- Film poster
- מיתה טובה
- Directed by: Tal Granit Sharon Maymon
- Written by: Tal Granit Sharon Maymon
- Starring: Ze'ev Revach
- Music by: Avi Belleli
- Release dates: August 2014 (Italy); 10 October 2014 (Israel);
- Running time: 95 minutes
- Country: Israel
- Language: Hebrew

= The Farewell Party =

2014 film

The Farewell Party (מיתה טובה Mita Tova) is a 2014 Israeli drama film about the use of a euthanasia device, directed by Tal Granit and Sharon Maymon. It was nominated for the Ophir Award for Best Film.

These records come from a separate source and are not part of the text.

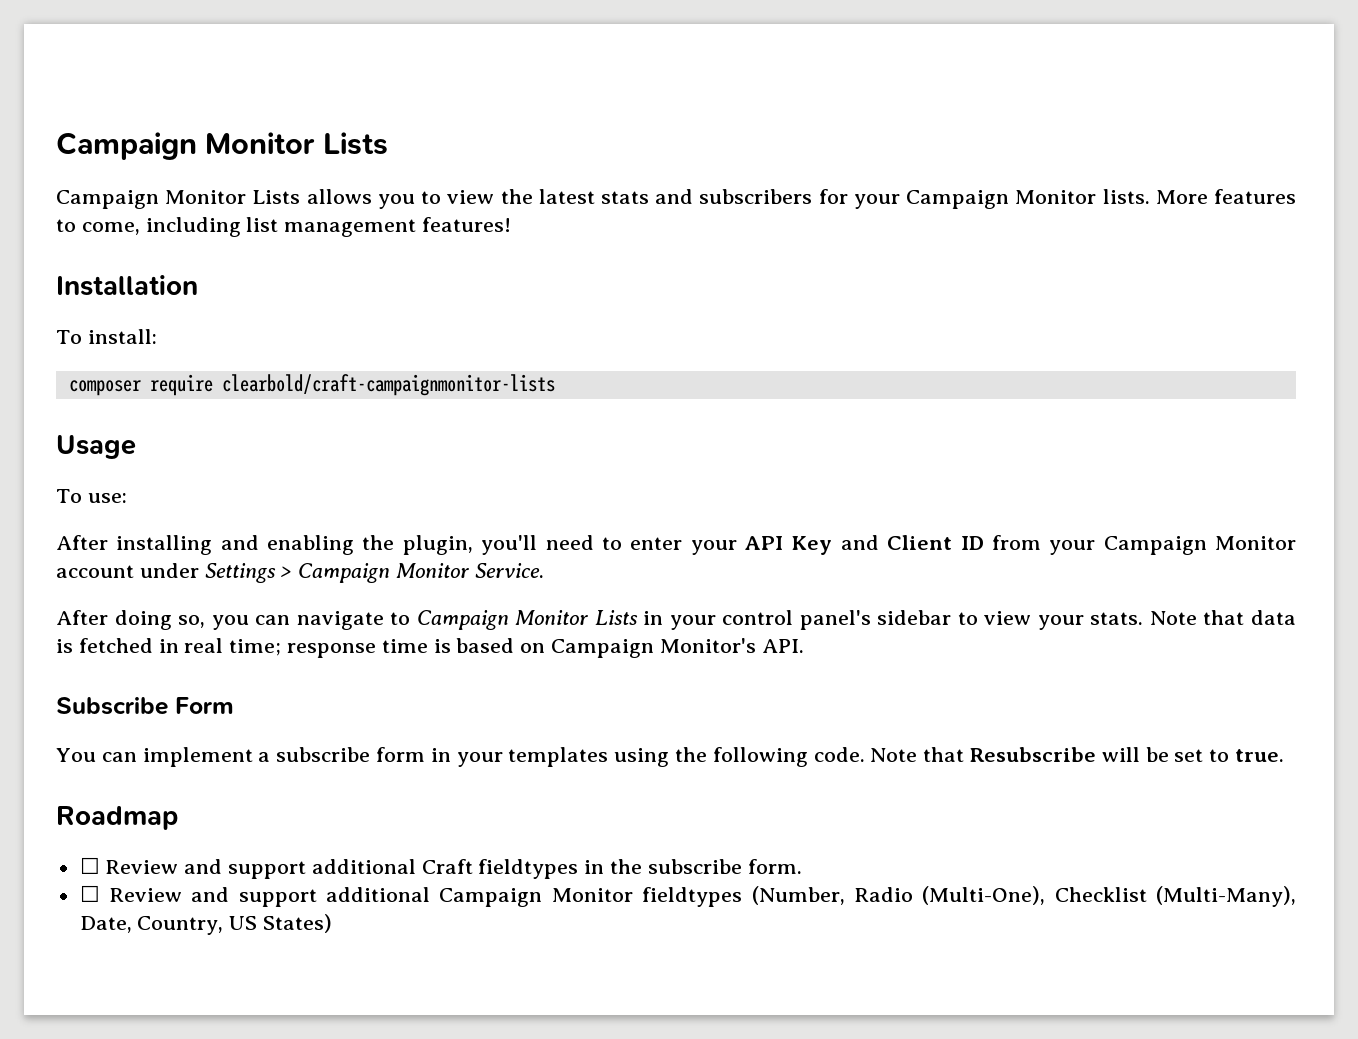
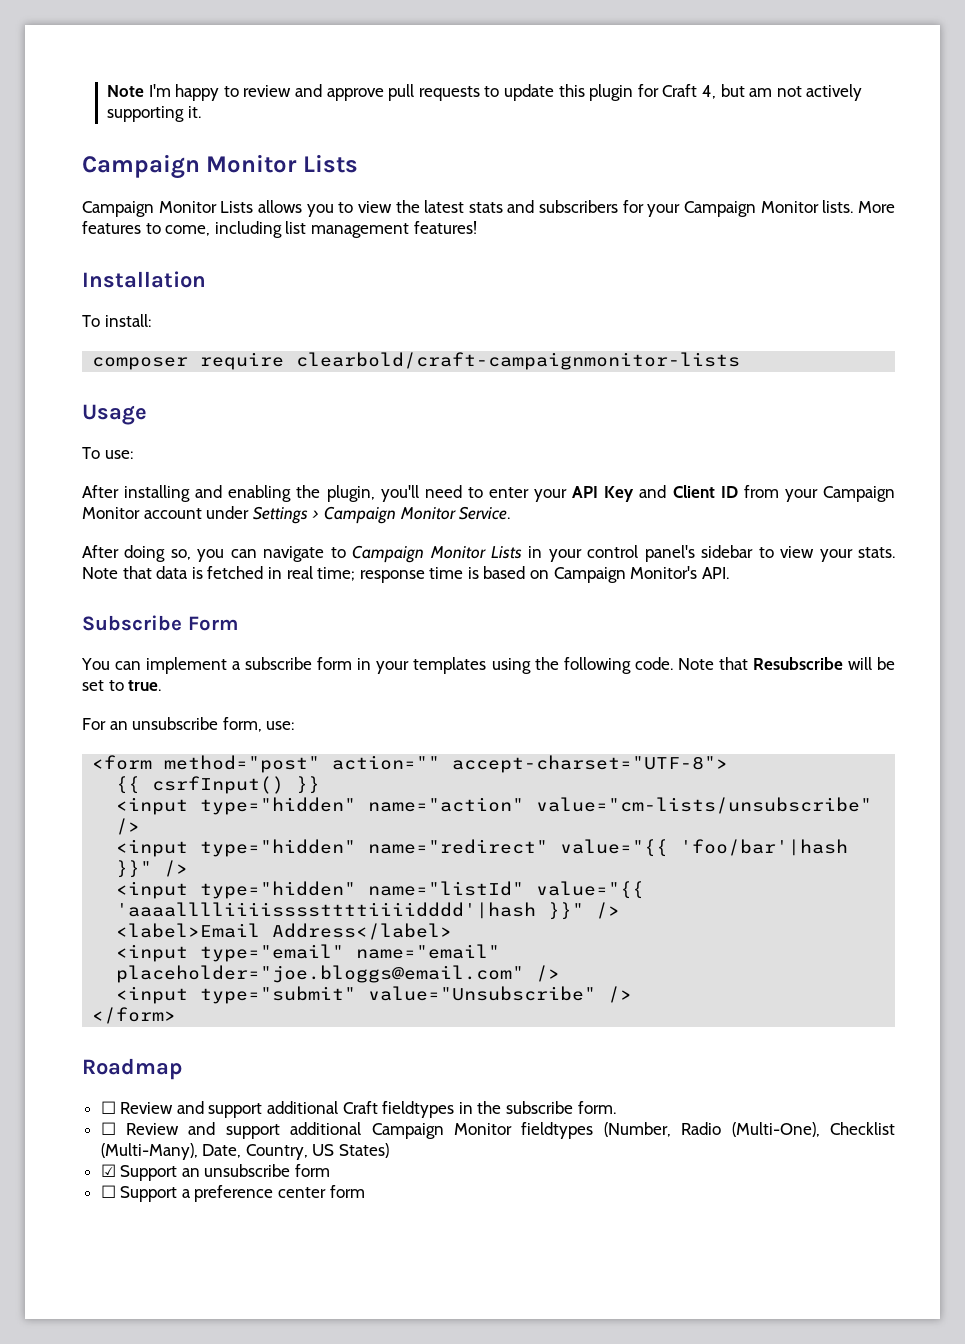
+ Note I'm happy to review and approve pull requests to update this plugin for Craft 4, but am not actively supporting it.
+ For an unsubscribe form, use:
+ <form method="post" action="" accept-charset="UTF-8">
+ {{ csrfInput() }}
+ <input type="hidden" name="action" value="cm-lists/unsubscribe" />
+ <input type="hidden" name="redirect" value="{{ 'foo/bar'|hash }}" />
+ <input type="hidden" name="listId" value="{{ 'aaaalllliiiissssttttiiiidddd'|hash }}" />
+ <label>Email Address</label>
+ <input type="email" name="email" placeholder="joe.bloggs@email.com" />
+ <input type="submit" value="Unsubscribe" />
+ </form>
+ ☑ Support an unsubscribe form
+ ☐ Support a preference center form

The film was screened in the Venice Days section of the 71st Venice International Film Festival and has been selected to be screened in the Contemporary World Cinema section at the 2014 Toronto International Film Festival. The film was also screened in the 44th edition of the International Film Festival Rotterdam, reaching the second place in the IFFR audience award.

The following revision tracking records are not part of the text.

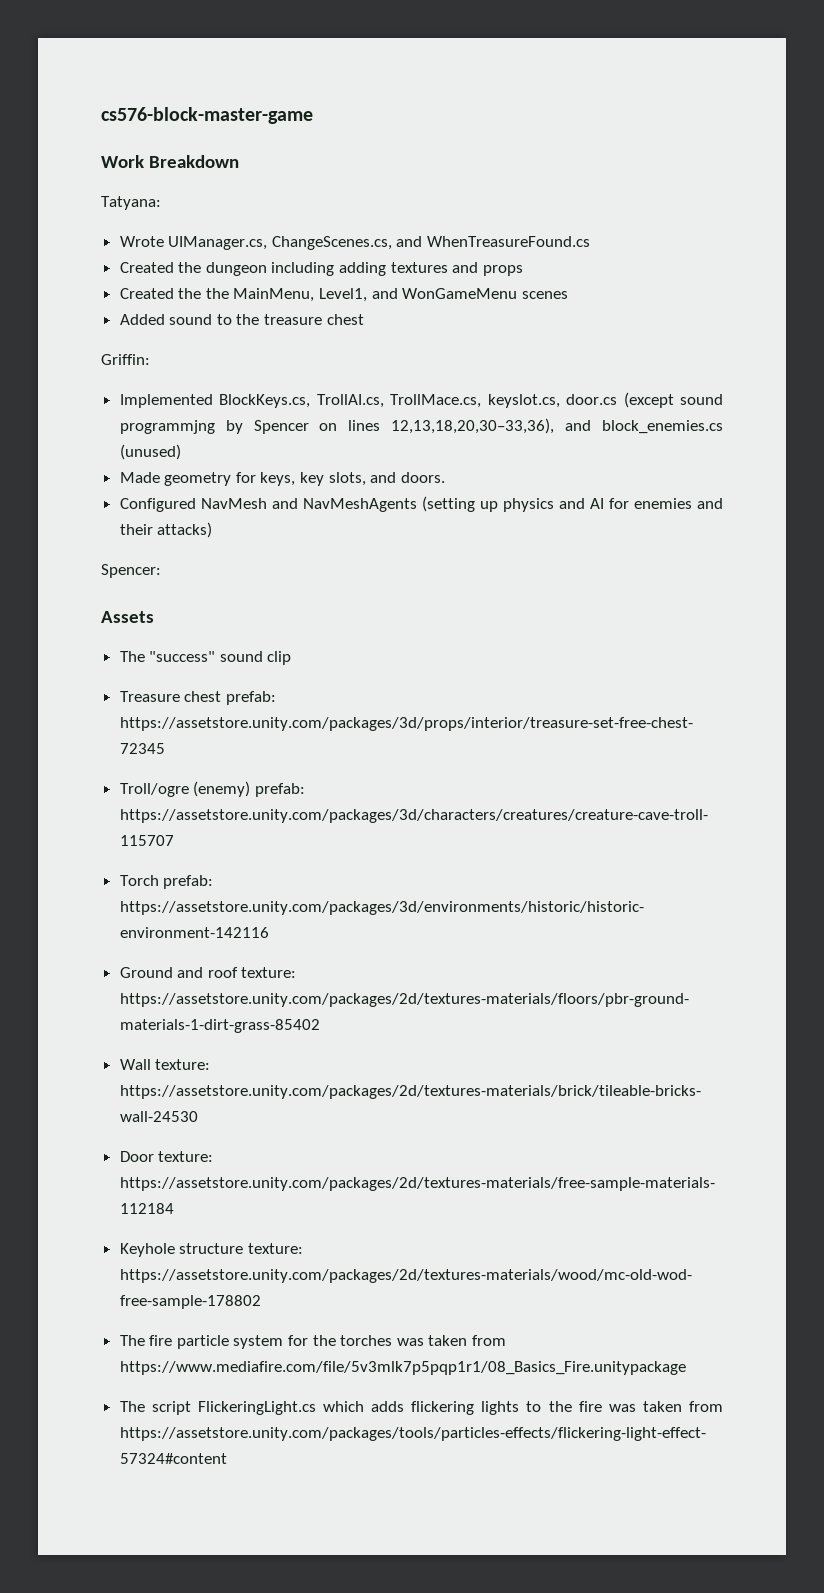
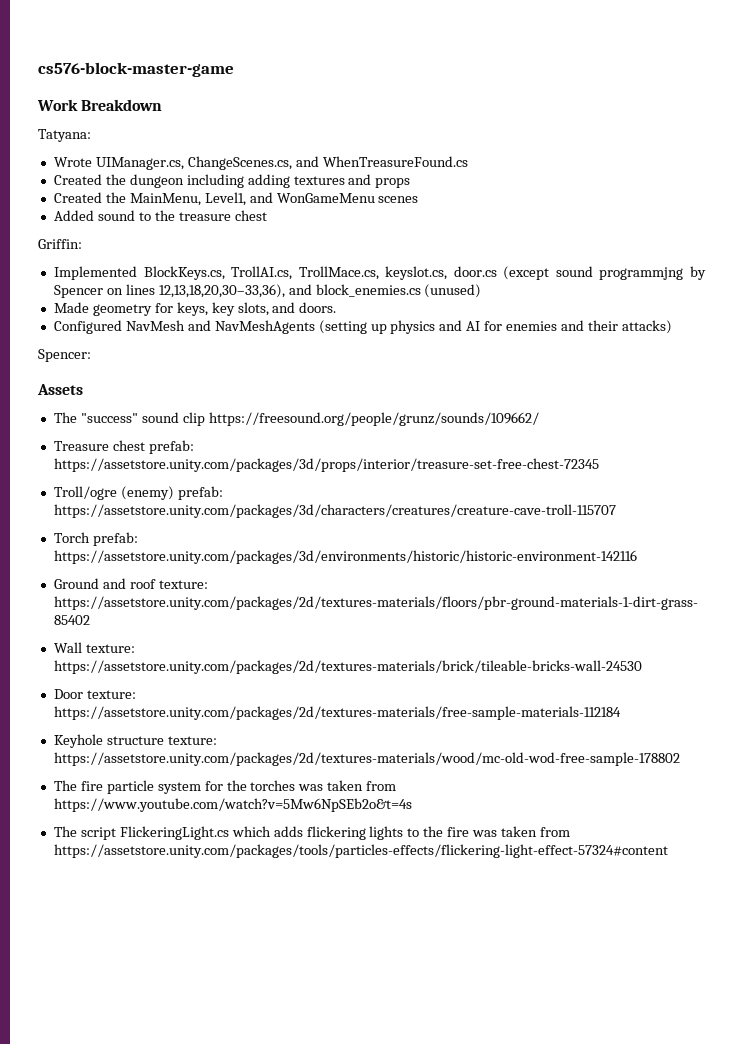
- Created the the MainMenu, Level1, and WonGameMenu scenes
+ Created the MainMenu, Level1, and WonGameMenu scenes
- The "success" sound clip
+ The "success" sound clip https://freesound.org/people/grunz/sounds/109662/
- The fire particle system for the torches was taken from https://www.mediafire.com/file/5v3mlk7p5pqp1r1/08_Basics_Fire.unitypackage
+ The fire particle system for the torches was taken from https://www.youtube.com/watch?v=5Mw6NpSEb2o&t=4s

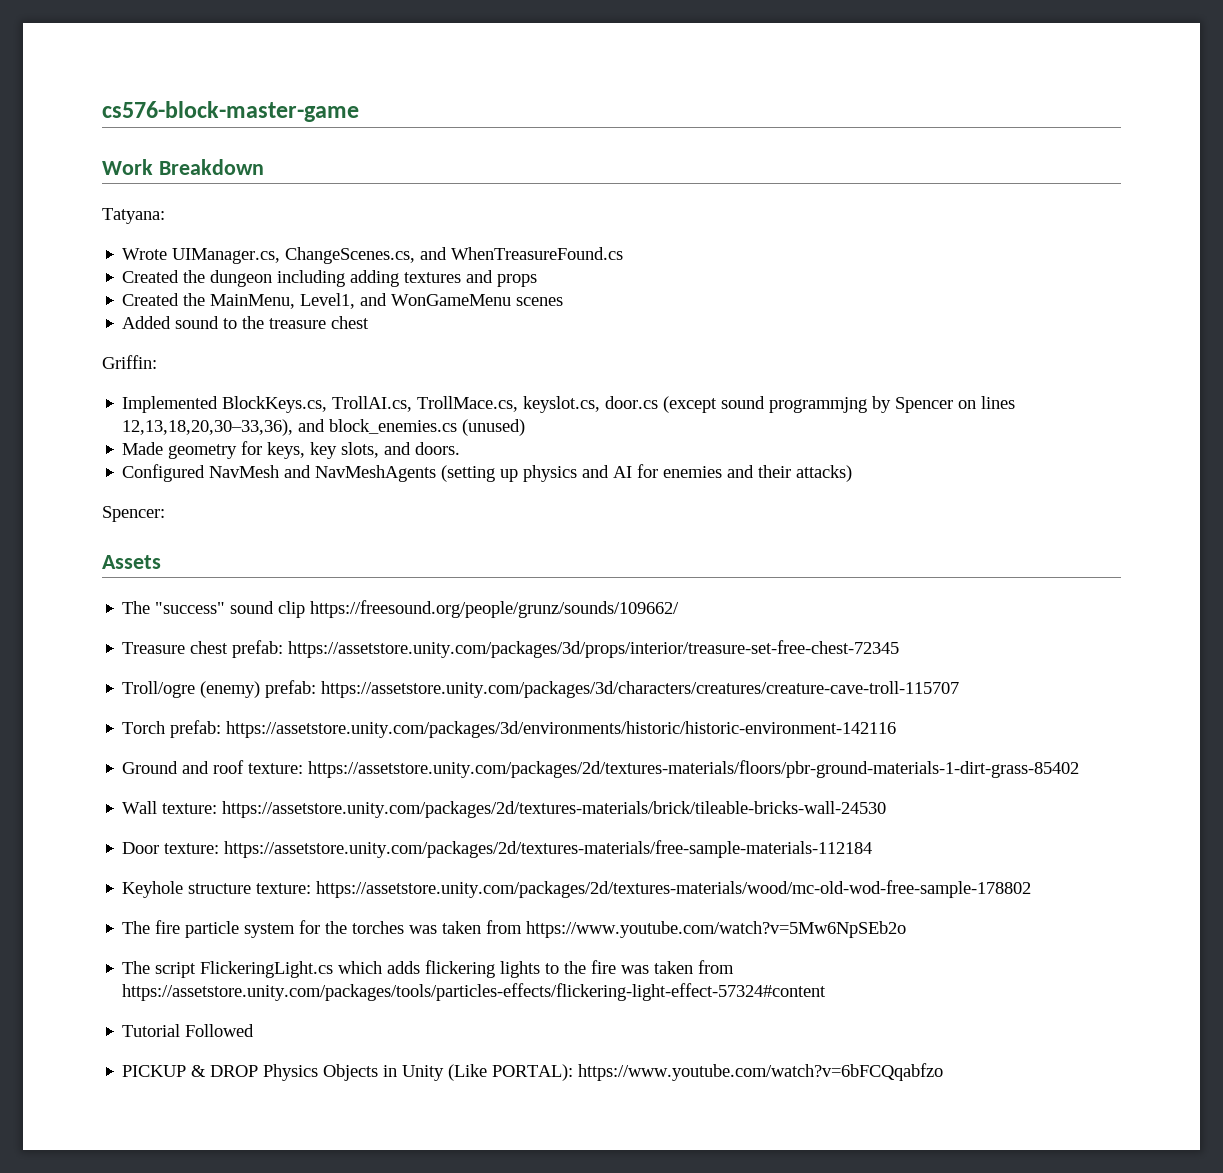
- The fire particle system for the torches was taken from https://www.youtube.com/watch?v=5Mw6NpSEb2o&t=4s
+ The fire particle system for the torches was taken from https://www.youtube.com/watch?v=5Mw6NpSEb2o
+ Tutorial Followed
+ PICKUP & DROP Physics Objects in Unity (Like PORTAL): https://www.youtube.com/watch?v=6bFCQqabfzo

A group of friends in an assisted living facility in Jerusalem, led by Yehezkel (Zeev Revah), builds a euthanasia device to help their sick friend. As rumours of the device spreads, more requests for help reach the group.

==Cast==
- Ze'ev Revach as Yehezkel
- Aliza Rosen as Yana
- Raffi Tavor as Rafi
- Levana Finkelstein as Levana
- Ilan Dar as Dr. Daniel

==Awards and nominations==
- Brian Award at the 71st Venice International Film Festival.